DHパラメタファイルを作成するコマンドを載せておきます。鍵長を3072以上にするといいでしょう。
> openssl dhparam [鍵長] -out [出力ファイルパス]
ssl_ecdh_curve
後述する暗号スイートの設定で、ECDHEを含むものを使用する場合に、ECDHEで使用される鍵長のグループを指定してださい。記載例はいずれも128ビットセキュリティ以上の設定になっていますので、そのままコピーしても構いません。デフォルトでP-256が使用されるため、ssl_ecdh_curveは設定しなくても128ビットセキュリティで動作します。
ssl_prefer_server_ciphers
サーバに設定した暗号スイートを優先するかの設定をしてください。(on
:サーバ優先、off
:クライアント優先(デフォルト))
off
にした場合、サーバに設定した暗号スイートが使われなくなるため、必ずon
にするようにしてください。
ssl_conf_command Ciphersuites
TLSv1.3の暗号スイートを設定してください。ssl_ciphersも同様ですが:
(コロン)で暗号スイート同士は区切ってください。このディレクティブにはTLSv1.3の暗号スイートを、後述するssl_ciphersにはTLSv1.2の暗号スイートを設定する必要がありますので、注意してください。
ssl_ciphers
TLSv1.2の暗号スイートを設定してください。記載された順に優先されるため、ECDHEで始まる暗号スイート、DHEで始まる暗号スイートの順に記載するのが通例となっています。
5.nginxの再起動
最後にnginxを再起動すれば設定が切り替わります。
> nginx -s reload
設定されているか確認しよう
opensslコマンドを使った確認方法を紹介します。
openssl s_client -connect [対象のサーバアドレス]:[ポート番号] [プロトコルバージョン] -servername [対象のサーバアドレス] -cipher [暗号スイート名]

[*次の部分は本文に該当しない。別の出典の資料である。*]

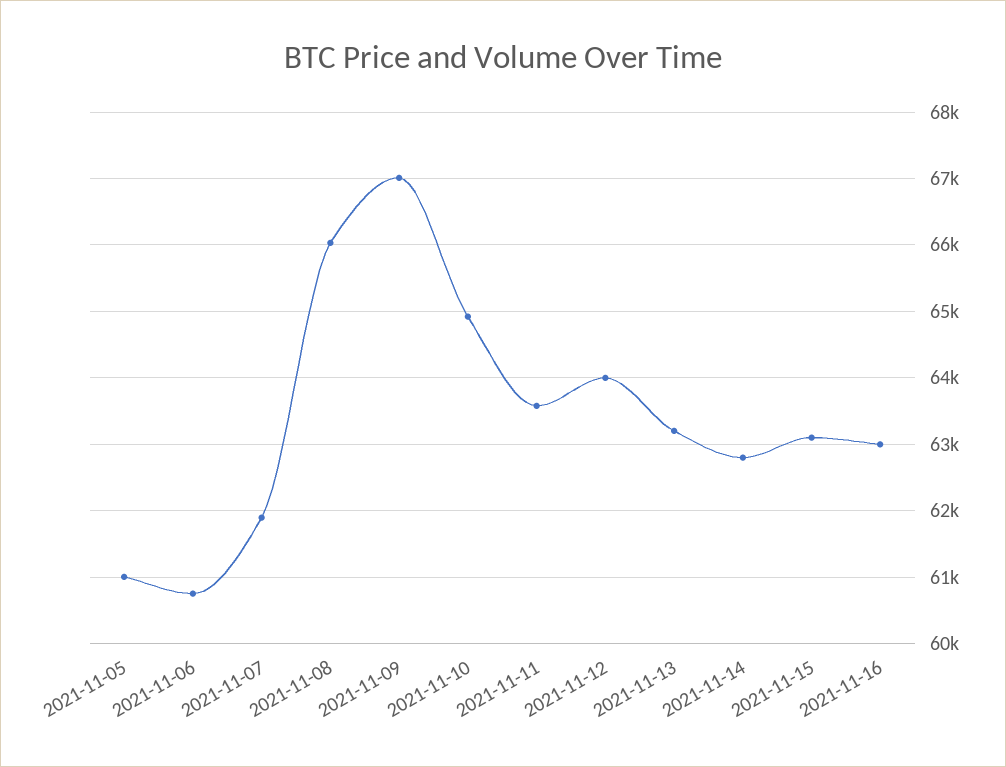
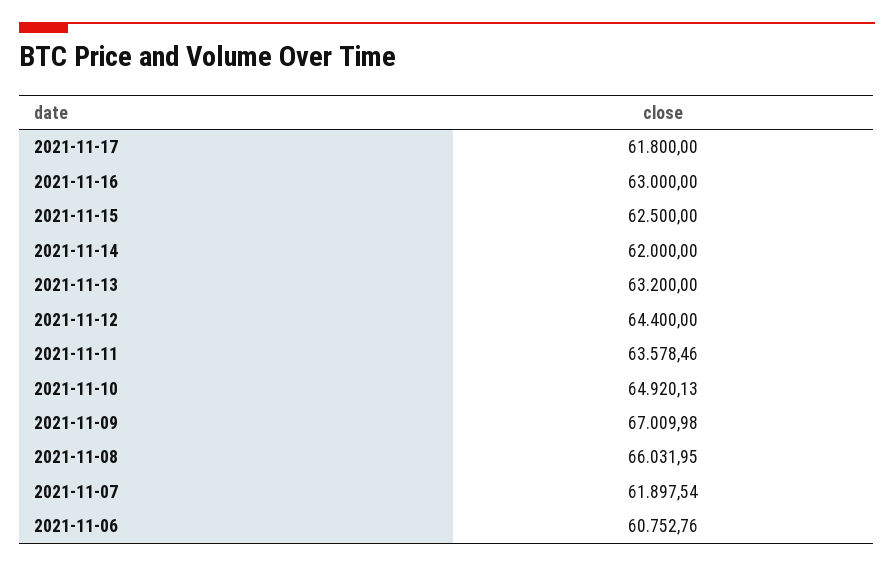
2021-11-05: 61000 -> none
2021-11-12: 64000 -> 64400
2021-11-14: 62800 -> 62000
2021-11-15: 63100 -> 62500
2021-11-17: none -> 61800

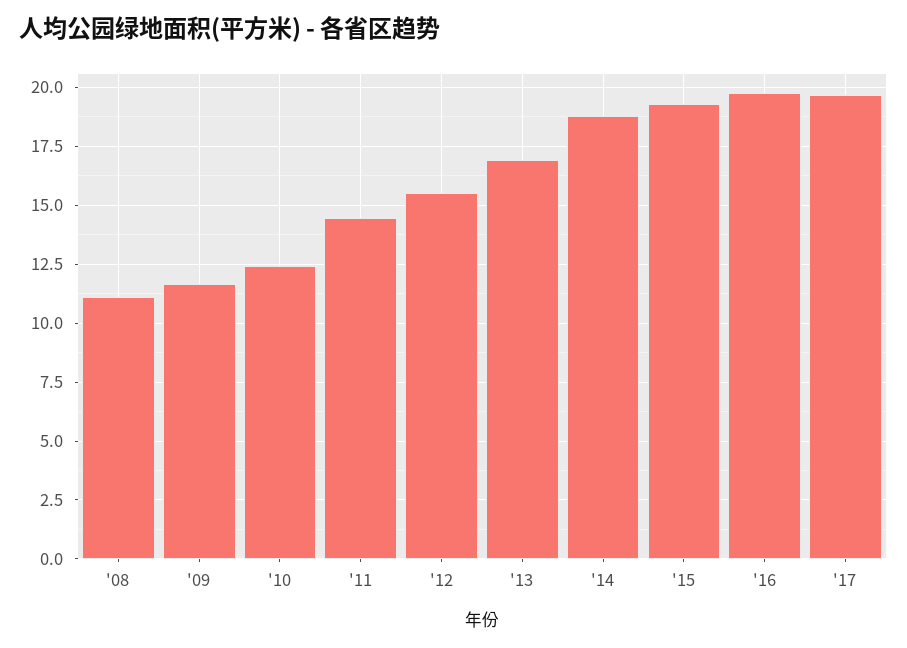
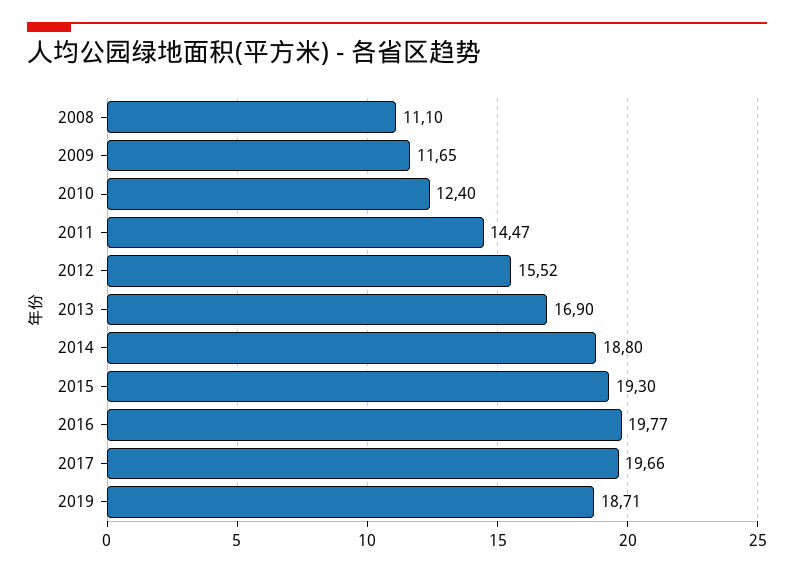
2019: none -> 18.71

TLS1.3の場合は暗号スイートを指定するオプションが異なるので注意してください。
openssl s_client -connect [対象のサーバアドレス]:[ポート番号] -tls1_3 -servername [対象のサーバアドレス] -ciphersuites [暗号スイート名]
実行した結果は以下のようになります。
※サーバアドレスは伏字に変えています
>openssl s_client -connect x.x.x.x:443 -tls1_3 -servername x.x.x.x -ciphersuites TLS_AES_256_GCM_SHA384Connecting to x.x.x.xCONNECTED(000001B0)depth=0 CN=hogehogeverify error:num=18:self-signed certificateverify return:1depth=0 CN=hogehogeverify return:1・・・---New, TLSv1.3, Cipher is TLS_AES_256_GCM_SHA384Protocol: TLSv1.3Server public key is 4096 bitThis TLS version forbids renegotiation.Compression: NONEExpansion: NONENo ALPN negotiatedEarly data was not sentVerify return code: 18 (self-signed certificate)---・・・
余談 何の暗号技術が使われているのか見てみよう(Web編)
Webの通信でどのような暗号技術が使われているかを確認する方法を簡単に紹介します。(Google Chromeでの方法になります)
- 確認したいURLに遷移してください。
- 「F12」または「Ctrl + Shift + I」でデベロッパーツールを開いてください。
- デベロッパーツールのセキュリティタブをクリックしてください。
- 接続に記載されている内容が、そのWeb通信で使われている暗号化技術とTLSのバージョンになります。
以下の画像はGoogleのホームページ(https://www.google.co.jp/
)でやってみた結果になります。どうやら耐量子計算機暗号のML-KEMを既に取り入れているようです。調べたところ2024年11月頃(Chromeバージョン131) ⧉にKyberからML-KEMに変わったそうです。
まとめ
暗号技術は私たちの生活の中で非常に重要な役割を果たしています。特に、電子政府推奨暗号リストは、安全で信頼性の高い暗号技術を選定するための重要な指針となります。この記事を通じて暗号技術の基本から最新の動向までを理解し、適切な暗号技術を選定するための知識を深めていただけたなら幸いです。
また暗号技術は日々進化しており、常に最新の情報をキャッチアップすることが重要です。特に量子コンピュータの登場により、今後の暗号技術の動向にも注目が必要です。暗号技術の選定や運用においてはセキュリティ強度とパフォーマンスのバランスを考慮し、適切な暗号スイートを選択することが求められます。
最後までお読みいただき、ありがとうございました。